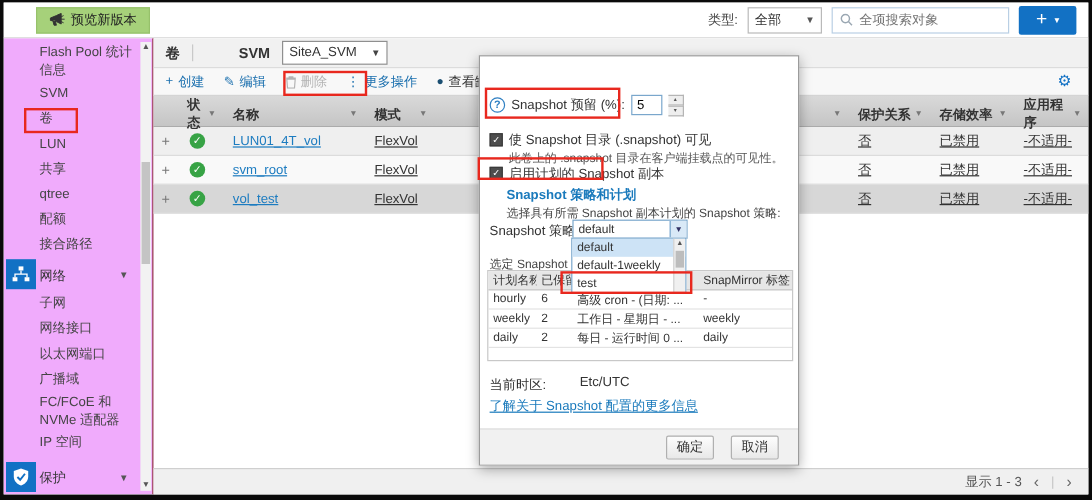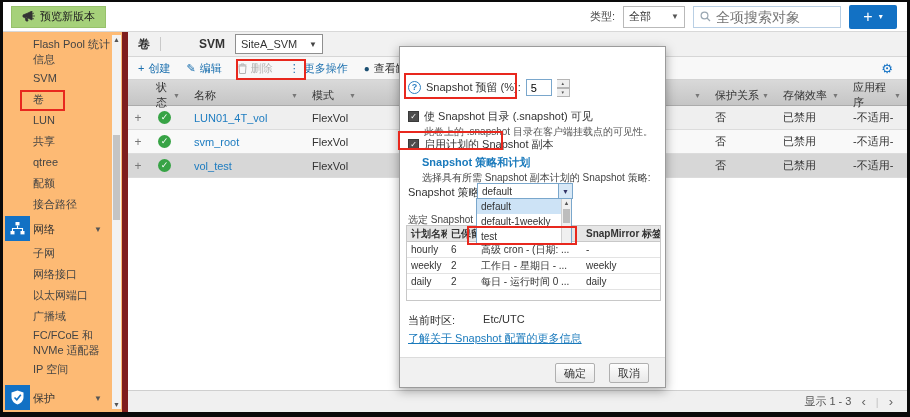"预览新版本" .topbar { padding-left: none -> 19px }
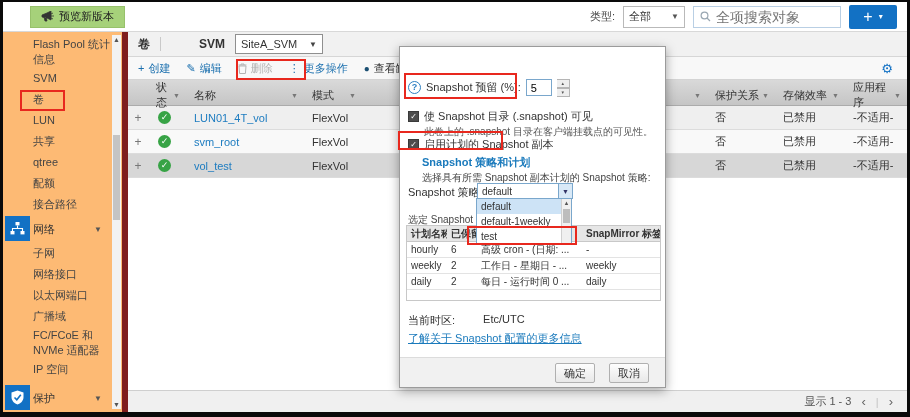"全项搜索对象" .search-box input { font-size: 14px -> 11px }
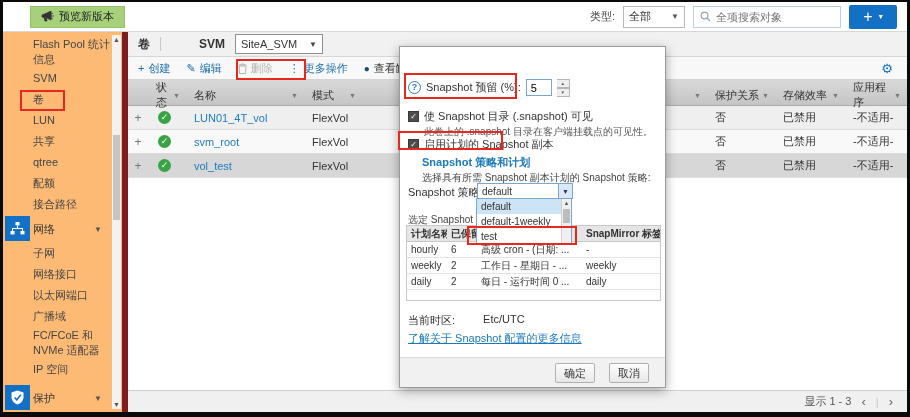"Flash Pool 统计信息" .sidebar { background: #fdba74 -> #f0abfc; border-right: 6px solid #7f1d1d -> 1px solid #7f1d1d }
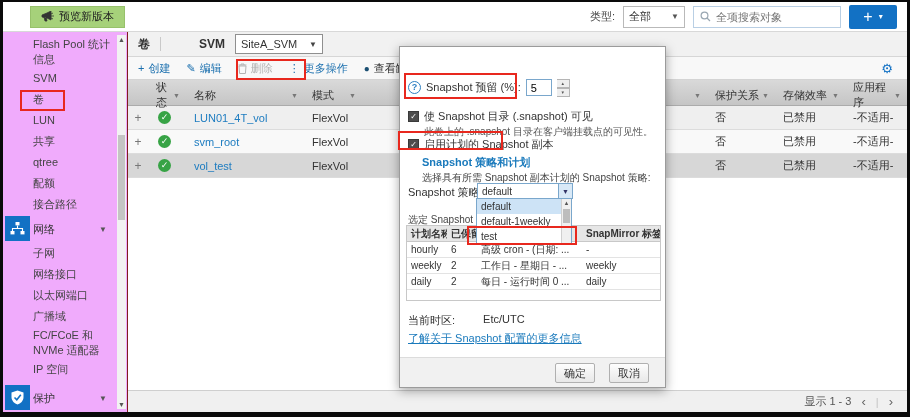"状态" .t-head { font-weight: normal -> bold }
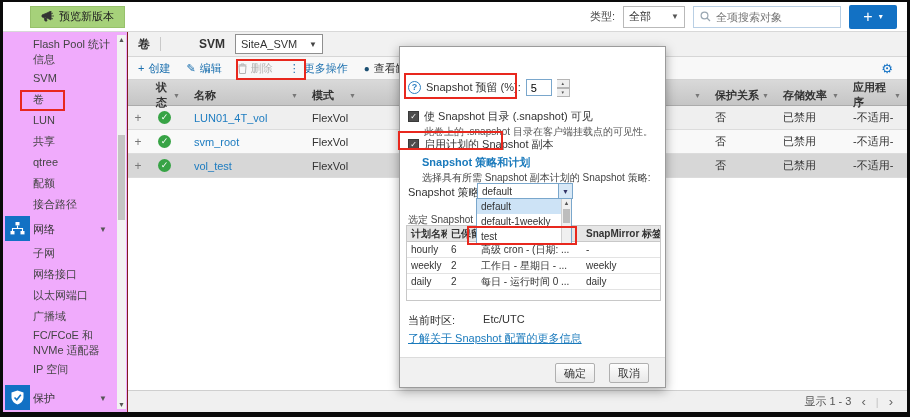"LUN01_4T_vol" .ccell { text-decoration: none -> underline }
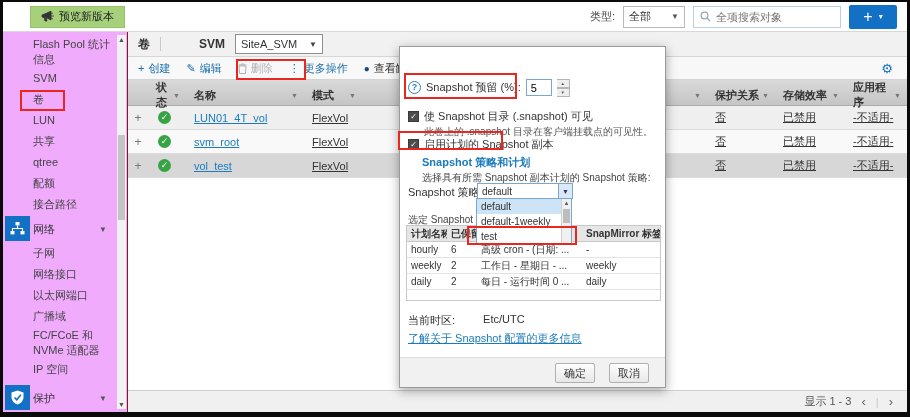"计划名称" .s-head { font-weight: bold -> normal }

◇ ◇ ◇ ◇ ◇ ◇ ◇

→ **Required work**: Transcribe exactly, with no pictures, the lines running from the first line of the material through the line holding "font-weight: normal ->".

→ **Response to this exercise**:
"预览新版本" .topbar { padding-left: none -> 19px }
"全项搜索对象" .search-box input { font-size: 14px -> 11px }
"Flash Pool 统计信息" .sidebar { background: #fdba74 -> #f0abfc; border-right: 6px solid #7f1d1d -> 1px solid #7f1d1d }
"状态" .t-head { font-weight: normal -> bold }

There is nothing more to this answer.